**Required action**
All entries are to be copied exactly, with pictures removed.

Recorded data:
=== Begin Enclosure ===

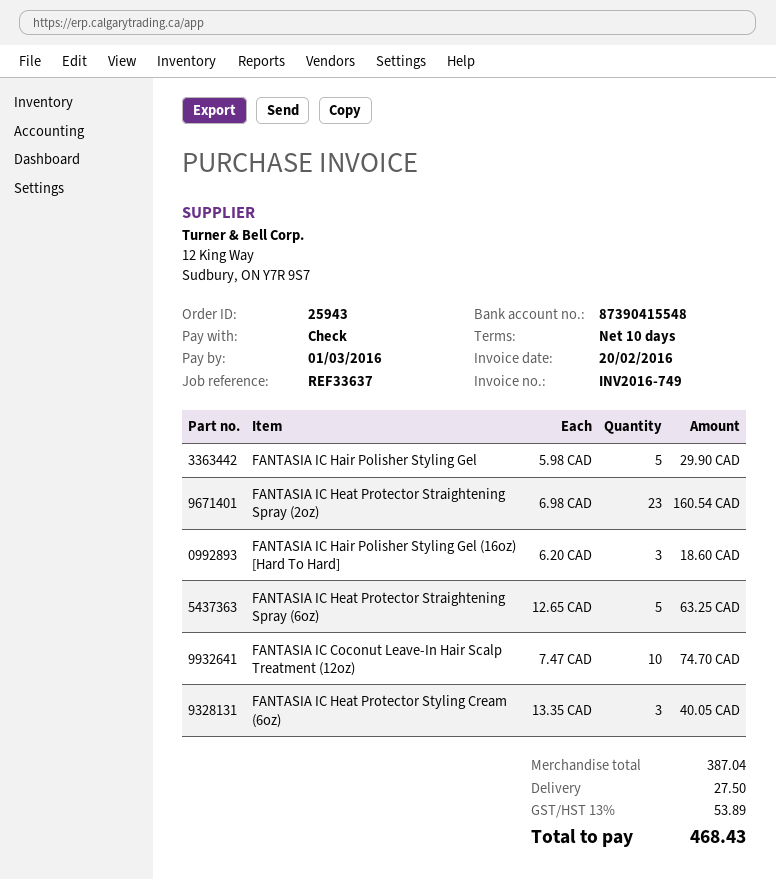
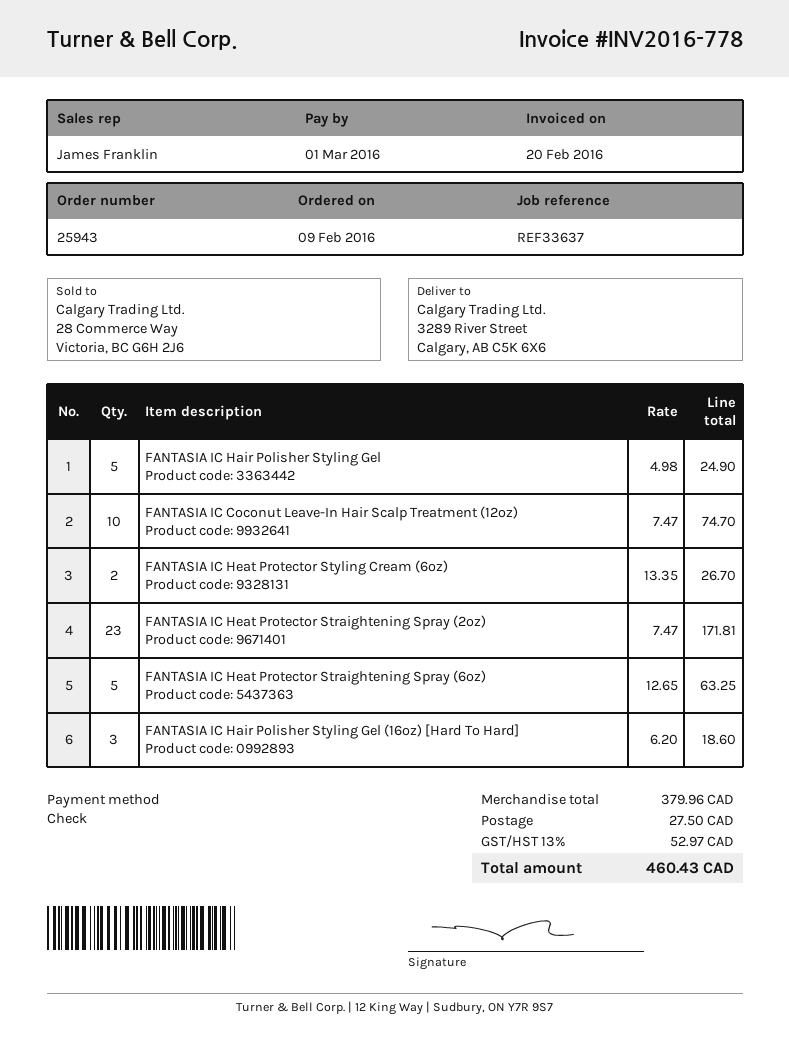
invoice number: INV2016-749 -> INV2016-778
FANTASIA IC Hair Polisher Styling Gel: 5 x 5.98 = 29.90 -> 5 x 4.98 = 24.90
FANTASIA IC Heat Protector Straightening Spray (2oz): 23 x 6.98 = 160.54 -> 23 x 7.47 = 171.81
FANTASIA IC Heat Protector Styling Cream (6oz): 3 x 13.35 = 40.05 -> 2 x 13.35 = 26.70
subtotal: 387.04 -> 379.96
tax: 13% = 53.89 -> 13% = 52.97
total: 468.43 -> 460.43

=== End Enclosure ===

**Exercise output**
invoice number: INV2016-749 -> INV2016-778
FANTASIA IC Hair Polisher Styling Gel: 5 x 5.98 = 29.90 -> 5 x 4.98 = 24.90
FANTASIA IC Heat Protector Straightening Spray (2oz): 23 x 6.98 = 160.54 -> 23 x 7.47 = 171.81
FANTASIA IC Heat Protector Styling Cream (6oz): 3 x 13.35 = 40.05 -> 2 x 13.35 = 26.70
subtotal: 387.04 -> 379.96
tax: 13% = 53.89 -> 13% = 52.97
total: 468.43 -> 460.43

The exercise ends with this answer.